A costs judge has disallowed a claim for £16,200 costs on the basis that solicitors terminated a conditional fee agreement without good cause.
Master Howarth, ruling in Murray & Anor v Richard Slade and Company Ltd, said a London firm had no basis for ending a retainer with its former client on the ground of any failure to pay costs.
The claimant James Murray had asked for assessment of invoices delivered by the defendant, his former solicitors, in relation to a private retainer agreed in 2016. Murray had instructed the firm to advise on another professional negligence dispute with solicitors he had previously used for a property dispute.
It was asserted by Richard Slade that the retainer was terminated when Murray had requested the return of his papers in July 2018, but the claimant said there was no evidence that such a request was made, or if it was, whether that amounted to a termination.
Murray told the court of his ‘frustration’ at the lack of progress on his case: despite the CFA being dated August 2016, he claimed that work on preparing the letter of claim was not commenced until around May 2017. Despite accepting that a verbal request for papers may have been made, it was submitted by Murray that he urged the firm to continue with the case, but Richard Slade had refused to do so.
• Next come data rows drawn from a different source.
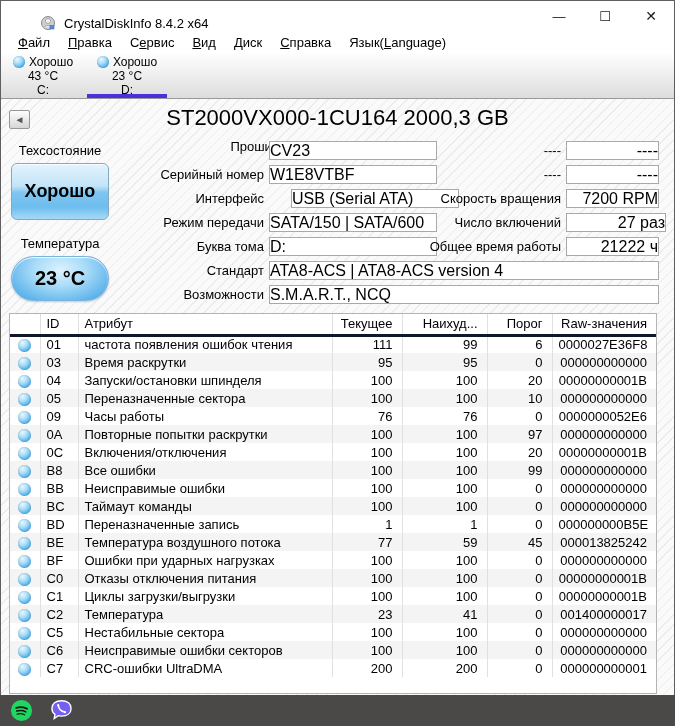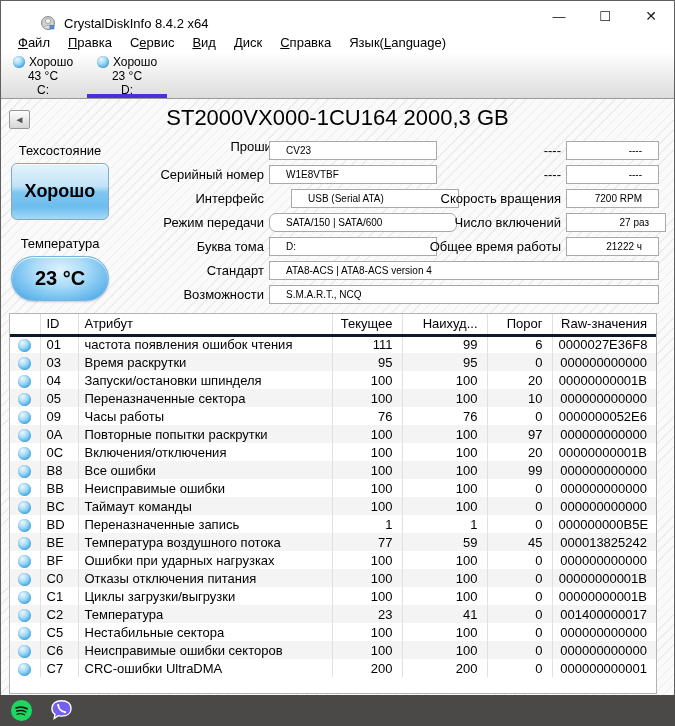--- a/index.html
+++ b/index.html
@@ -75,7 +75,7 @@
   .f-label { position:absolute; text-align:right; white-space:nowrap; font-size:13px; line-height:19px; }
   .f-box {
     position:absolute; height:19px; background:#fff; border:1px solid #a9a9a9;
-    font-size:10px; line-height:17px; padding:0 16px; white-space:nowrap; overflow:hidden;
+    font-size:16px; line-height:17px; padding:0 0; white-space:nowrap; overflow:hidden;
   }
   .f-box.num { text-align:right; }
   

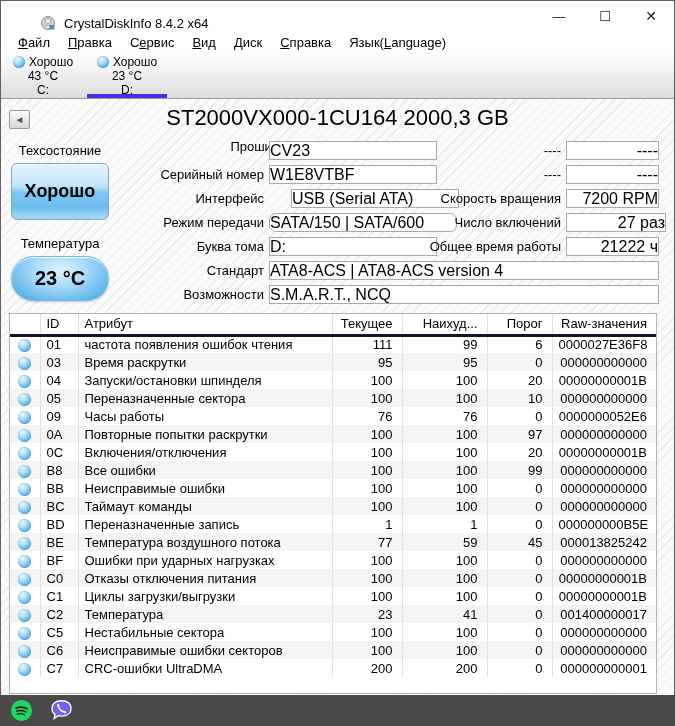--- a/index.html
+++ b/index.html
@@ -166,7 +166,7 @@
         <div class="f-label" style="left: 0px; width: 263px; top: 90px;">Интерфейс</div>
         <div class="f-box" style="left: 268px; top: 90px; width: 168px; margin-left: 22px;">USB (Serial ATA)</div>
         <div class="f-label" style="left: 0px; width: 263px; top: 114px;">Режим передачи</div>
-        <div class="f-box" style="left: 268px; top: 114px; width: 188px; border-radius: 7px;">SATA/150 | SATA/600</div>
+        <div class="f-box" style="left: 268px; top: 114px; width: 168px;">SATA/150 | SATA/600</div>
         <div class="f-label" style="left: 0px; width: 263px; top: 138px;">Буква тома</div>
         <div class="f-box" style="left: 268px; top: 138px; width: 168px;">D:</div>
         <div class="f-label" style="left: 0px; width: 263px; top: 162px;">Стандарт</div>

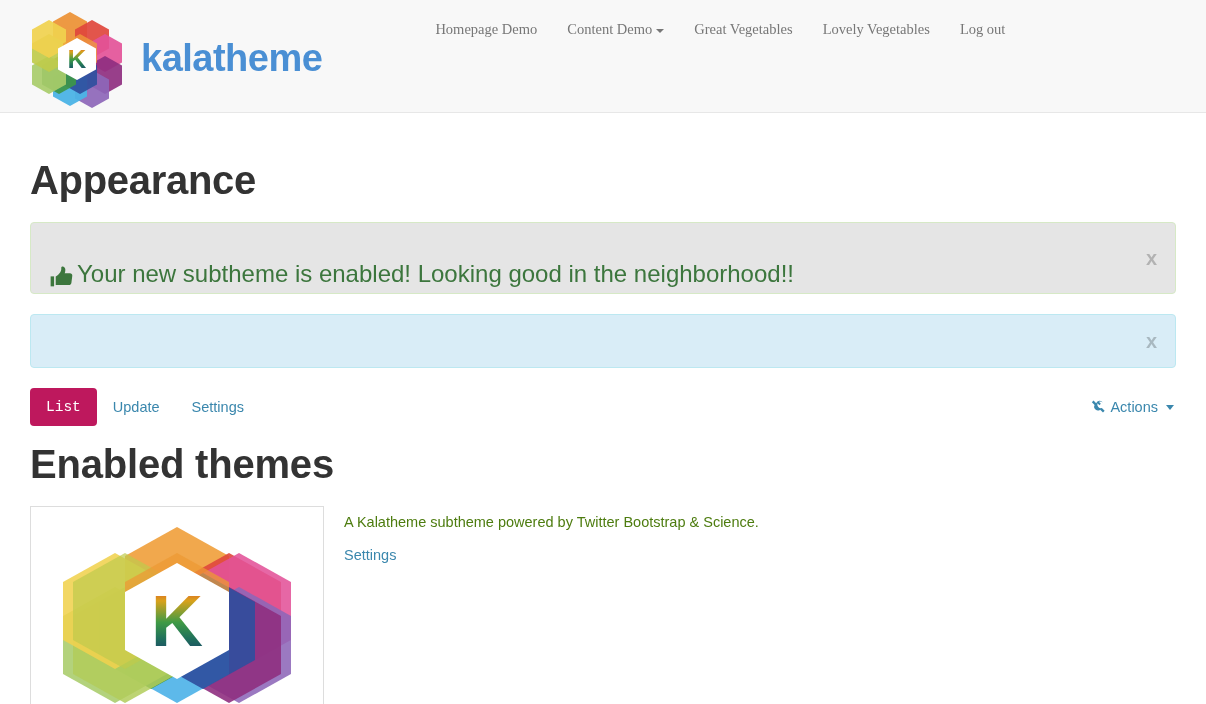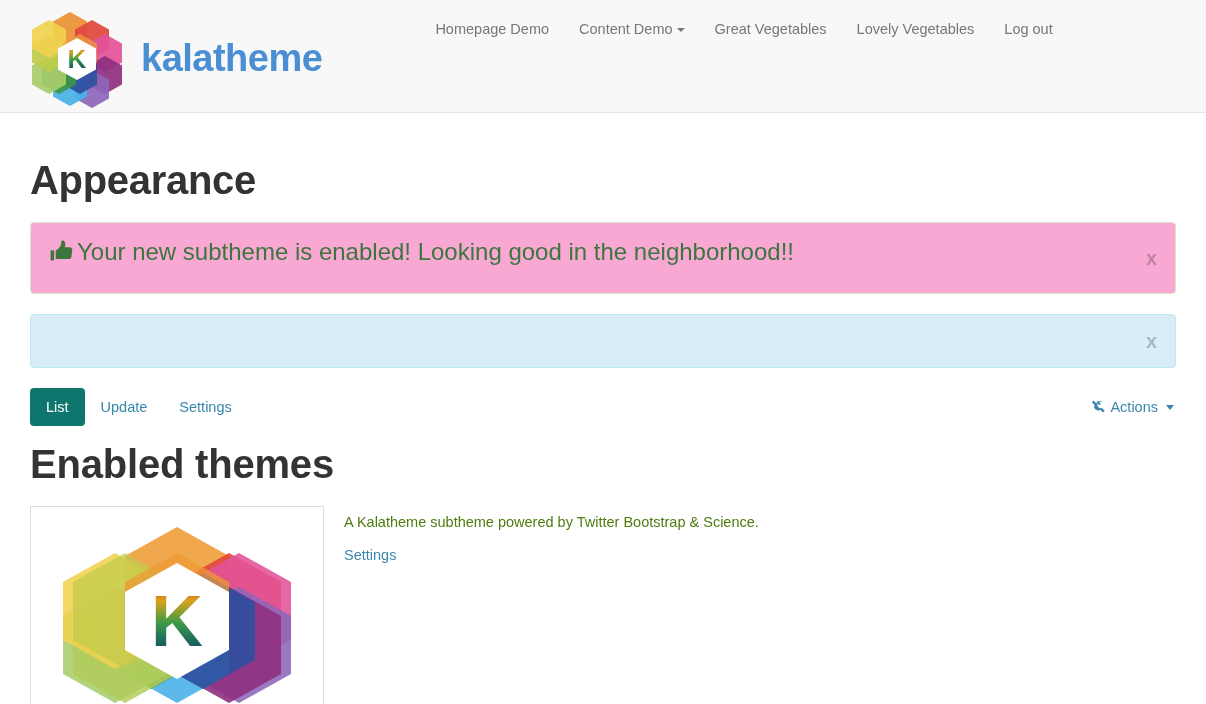--- a/index.html
+++ b/index.html
@@ -50,6 +50,7 @@
     align-items: center;
     margin-left: 98px;
     margin-top: 9px;
+    font-family: Liberation Serif, serif;
   }
   .nav-links li { display: block; }
   .nav-links a {

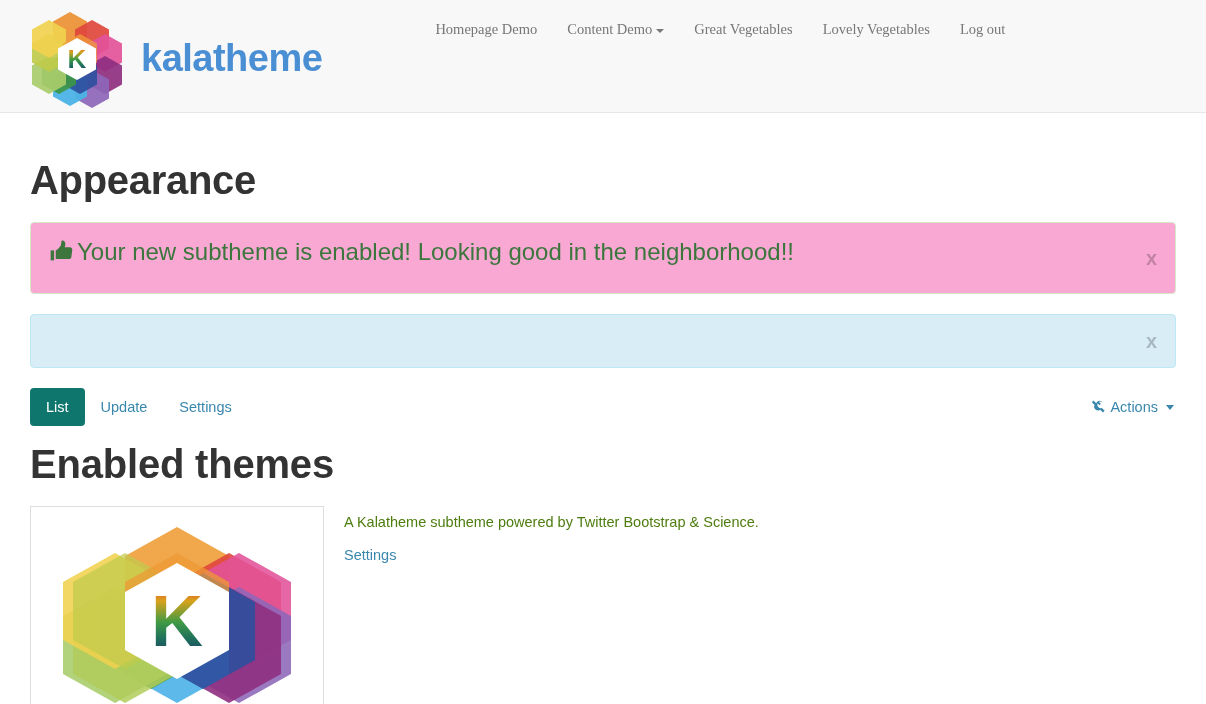--- a/index.html
+++ b/index.html
@@ -93,7 +93,7 @@
     margin-bottom: 20px;
   }
   .alert-success {
-    background: #f9a8d4;
+    background: #e5e5e5;
     border: 1px solid #d6e9c6;
     color: #3c763d;
     font-size: 24px;
@@ -102,7 +102,7 @@
     padding-bottom: 4px;
     min-height: 72px;
     display: flex;
-    align-items: flex-start;
+    align-items: flex-end;
   }
   .alert-info {
     background: #d9edf7;

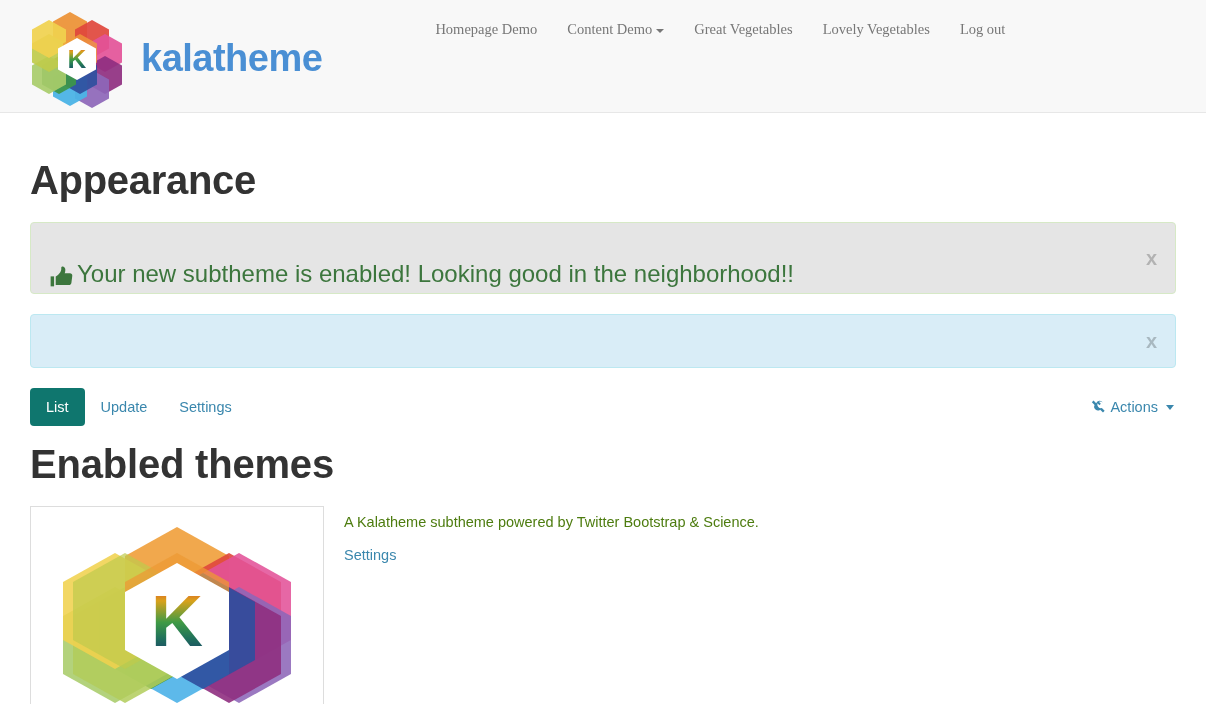--- a/index.html
+++ b/index.html
@@ -165,8 +165,9 @@
     cursor: pointer;
   }
   .tab.active {
-    background: #0f766e;
+    background: #be185d;
     color: #ffffff;
+    font-family: Liberation Mono, monospace;
   }
   .actions-btn {
     display: flex;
The firm told the court that Murray’s conduct gave it grounds to terminate the retainer. It was explained that the parties had agreed a fixed fee which could be increased depending on the barrister instructed or any expert witness called, but trust between the parties had broken down over subsequent months leading to Murray demanding the return of papers.
Master Howarth quoted from an email from he firm in August 2018 which asked for a £20,000 payment and stated that the retainer could be ‘concluded in an orderly way’. The master said this email presumed the retainer still existed and referred to how it might end, not that it had ended.
He said there was no basis to terminate the CFA based on any failure to pay costs, and Murray had not ended the retainer by seeking the return of his files. He disallowed the claim for £16,200 and ordered the defendant pay the claimant’s £21,000 costs of the provisional issues hearing.